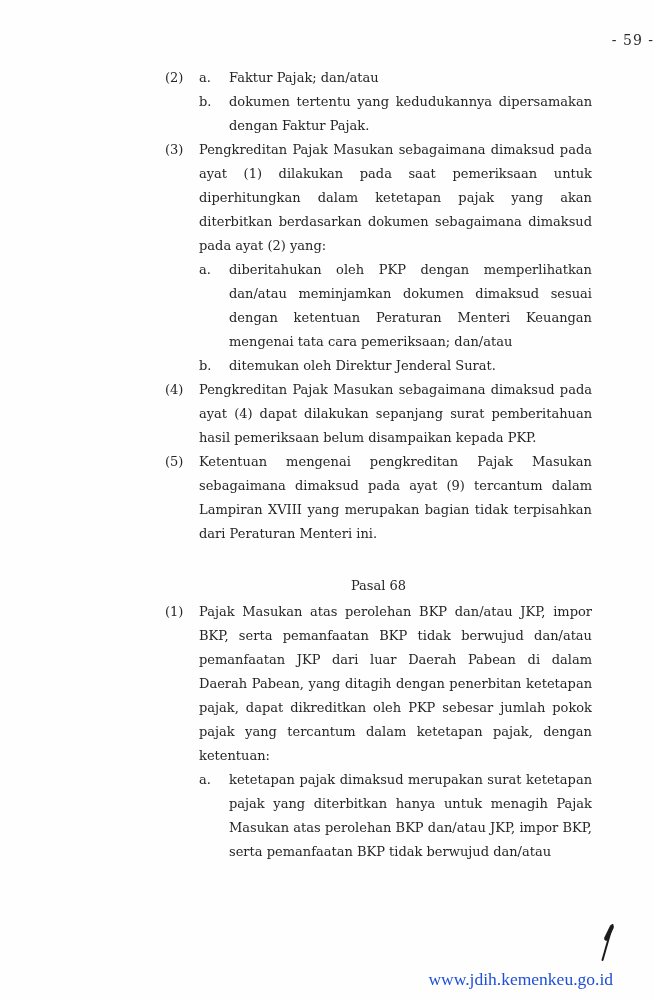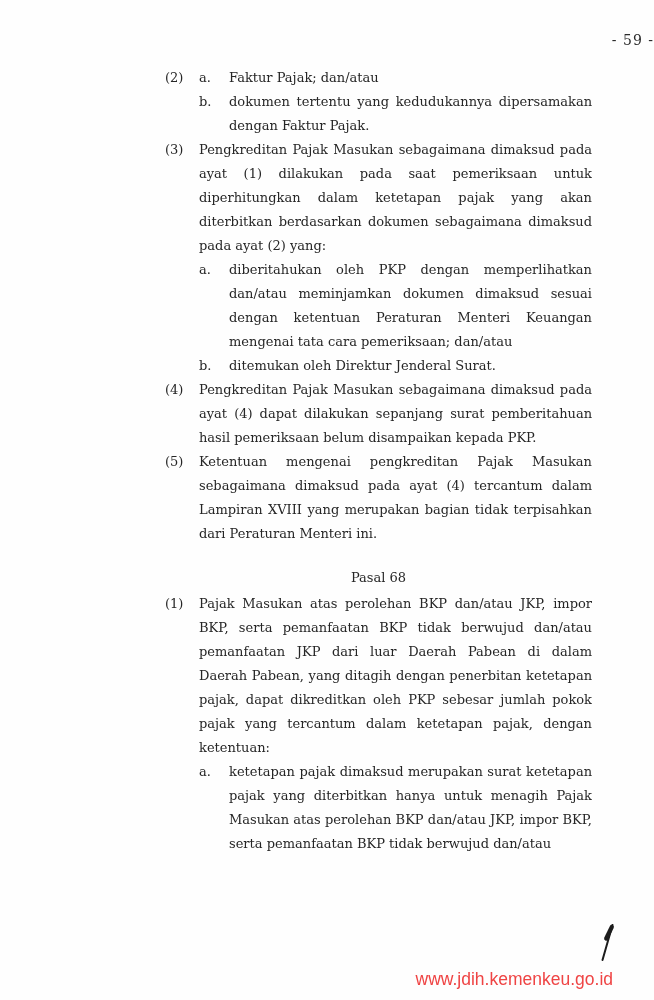"Ketentuan mengenai pengkreditan Pajak" p.para { text: 4 -> 9 }
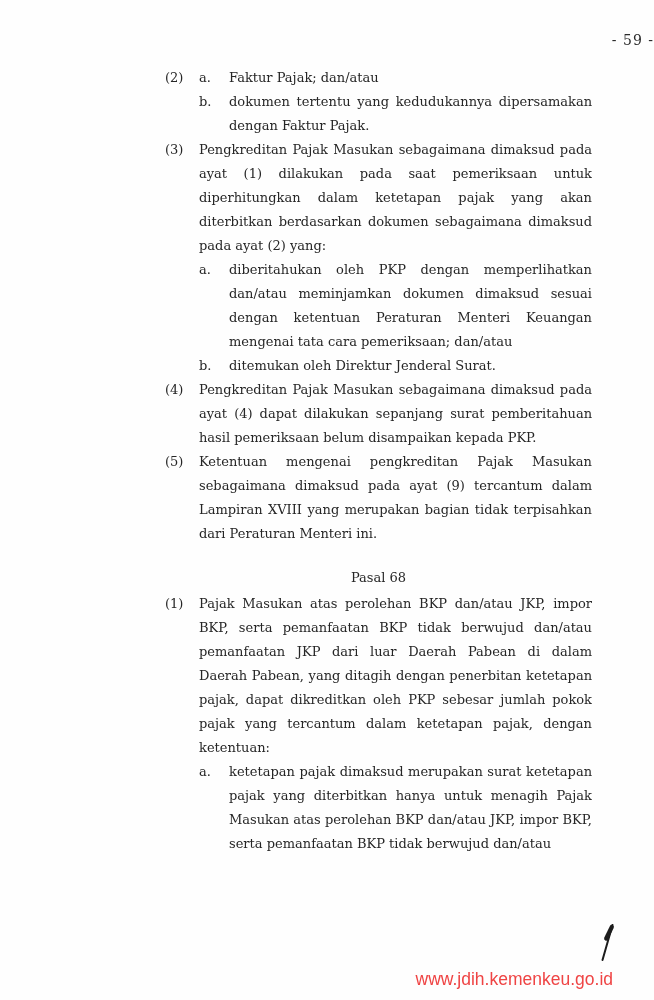"Pasal 68" .section-heading { margin-top: 20px -> 28px }
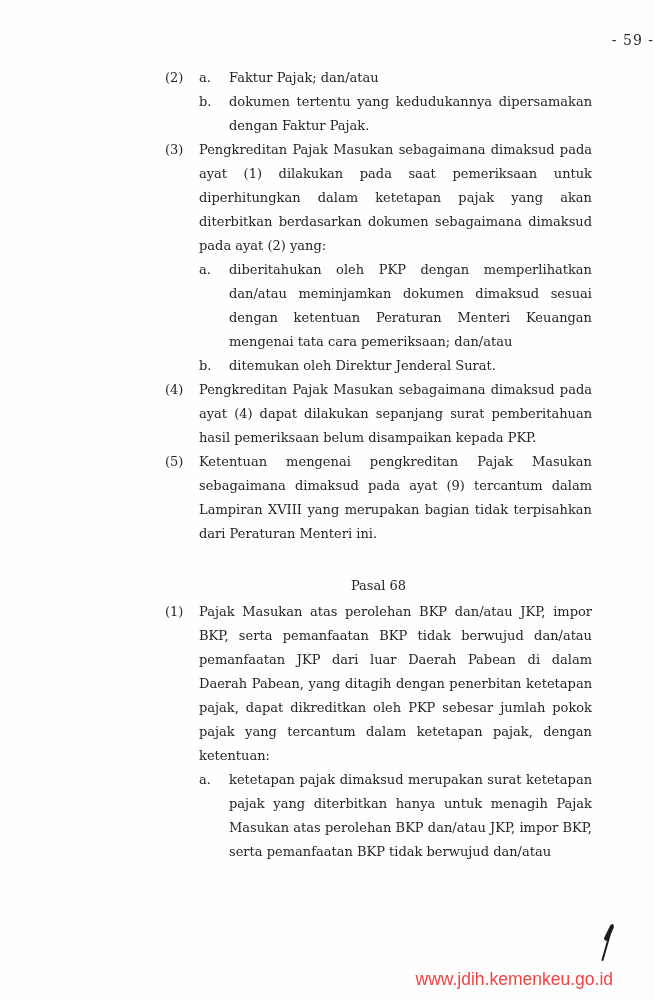"www.jdih.kemenkeu.go.id" .footer-link { color: #ef4444 -> #1d4ed8; font-family: Liberation Sans, sans-serif -> Liberation Serif, serif }
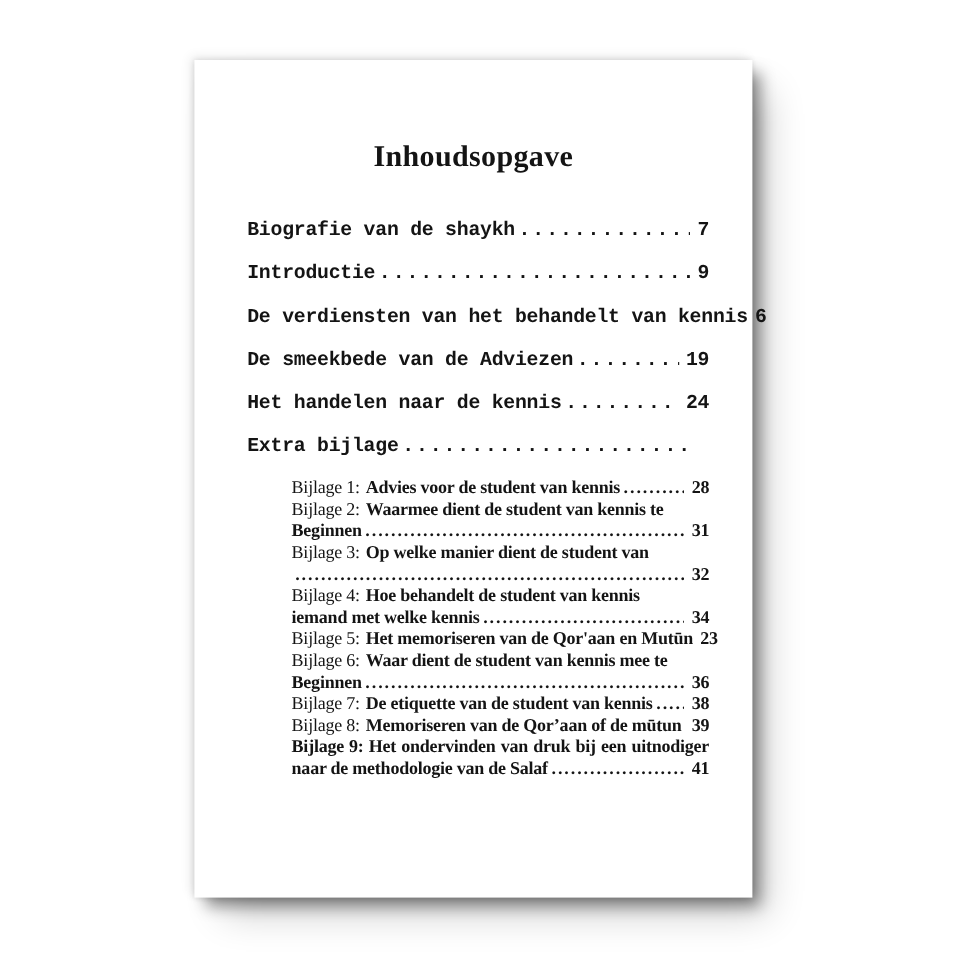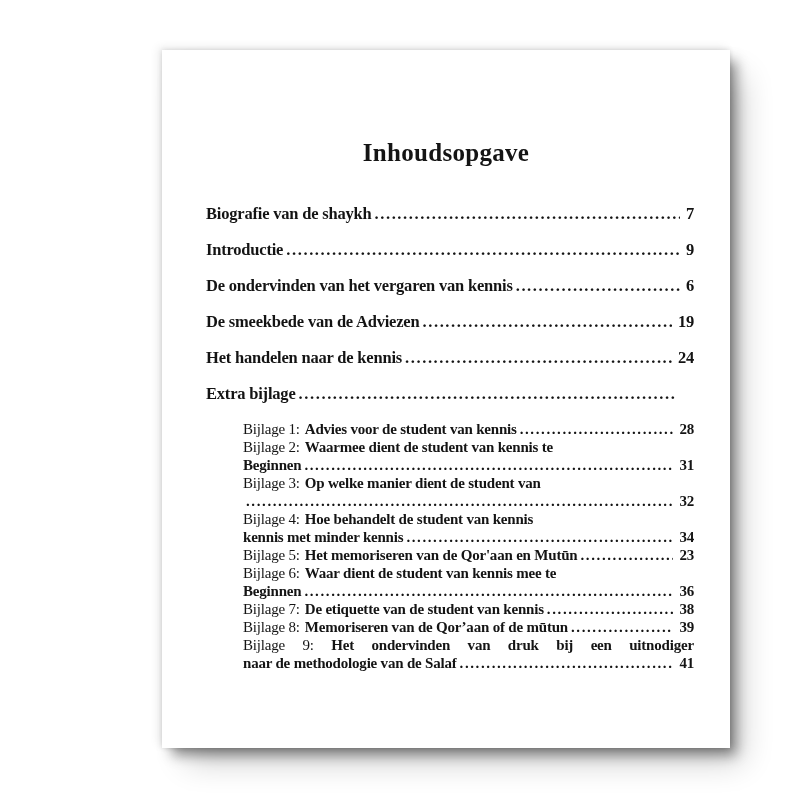"Inhoudsopgave" .sheet { padding-top: 90px -> 68px; width: 568px -> 465px }
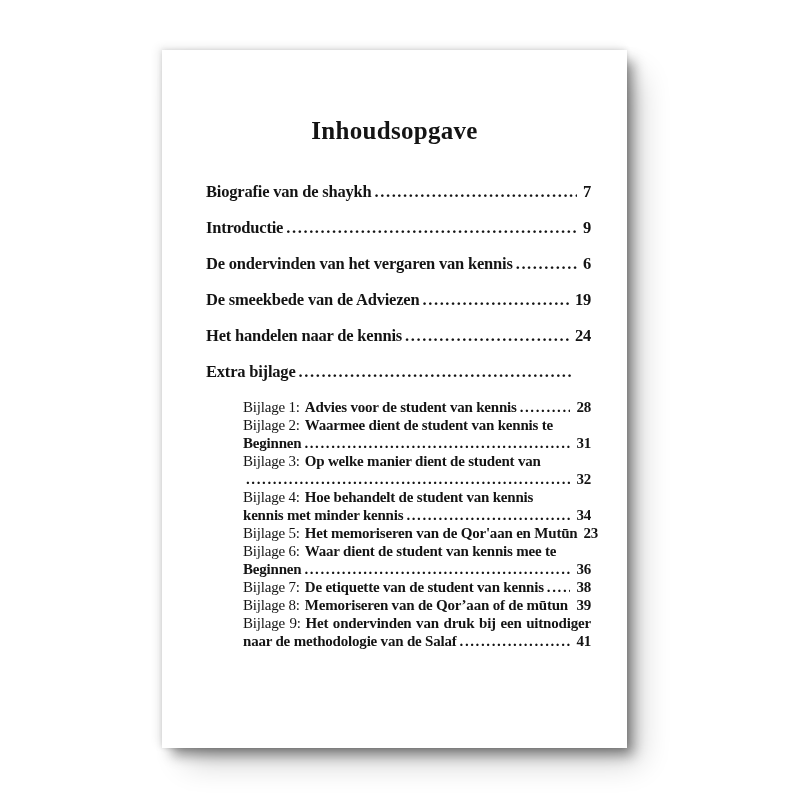"Biografie van de shaykh" .row { font-family: none -> Liberation Mono, monospace }
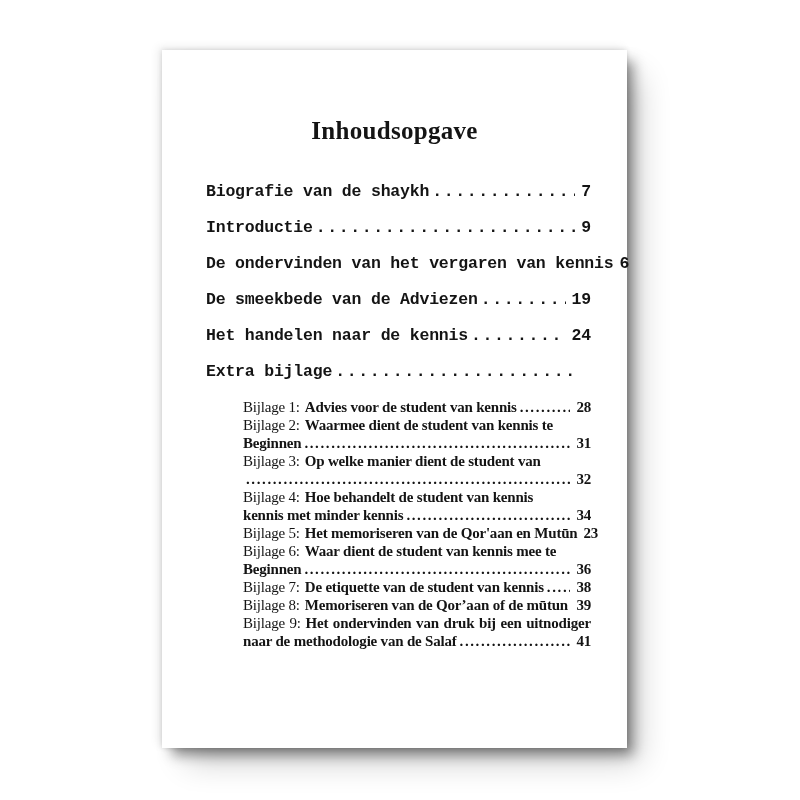"De ondervinden van het vergaren" span.label { text: ondervinden van het vergaren -> verdiensten van het behandelt }
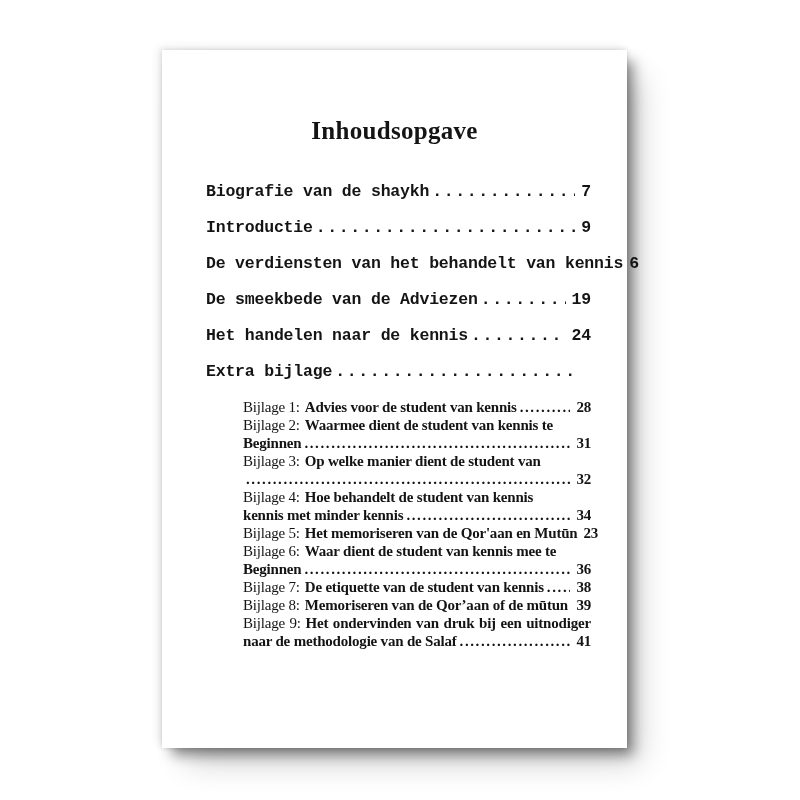"kennis met minder kennis" span.btext { text: kennis met minder -> iemand met welke }
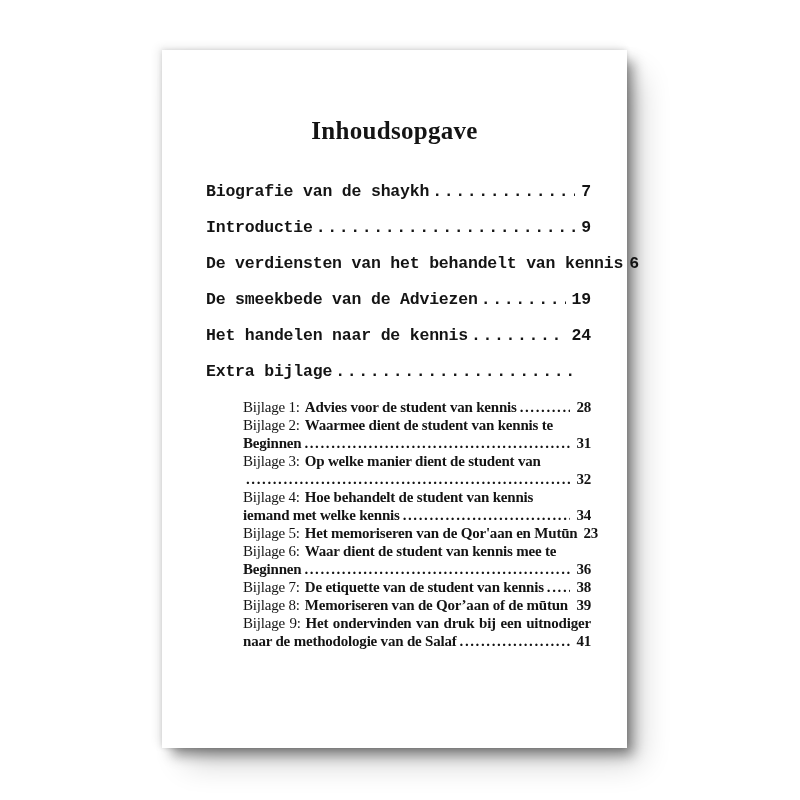"Bijlage" .spread .pw { font-weight: normal -> bold }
========================
▶ **WHAT TO WORK ON**
Reproduce all the entries above exactly. Include no images.

▶ **WORKED SOLUTION**
"Ketentuan mengenai pengkreditan Pajak" p.para { text: 4 -> 9 }
"Pasal 68" .section-heading { margin-top: 20px -> 28px }
"www.jdih.kemenkeu.go.id" .footer-link { color: #ef4444 -> #1d4ed8; font-family: Liberation Sans, sans-serif -> Liberation Serif, serif }
"Inhoudsopgave" .sheet { padding-top: 90px -> 68px; width: 568px -> 465px }
"Biografie van de shaykh" .row { font-family: none -> Liberation Mono, monospace }
"De ondervinden van het vergaren" span.label { text: ondervinden van het vergaren -> verdiensten van het behandelt }
"kennis met minder kennis" span.btext { text: kennis met minder -> iemand met welke }
"Bijlage" .spread .pw { font-weight: normal -> bold }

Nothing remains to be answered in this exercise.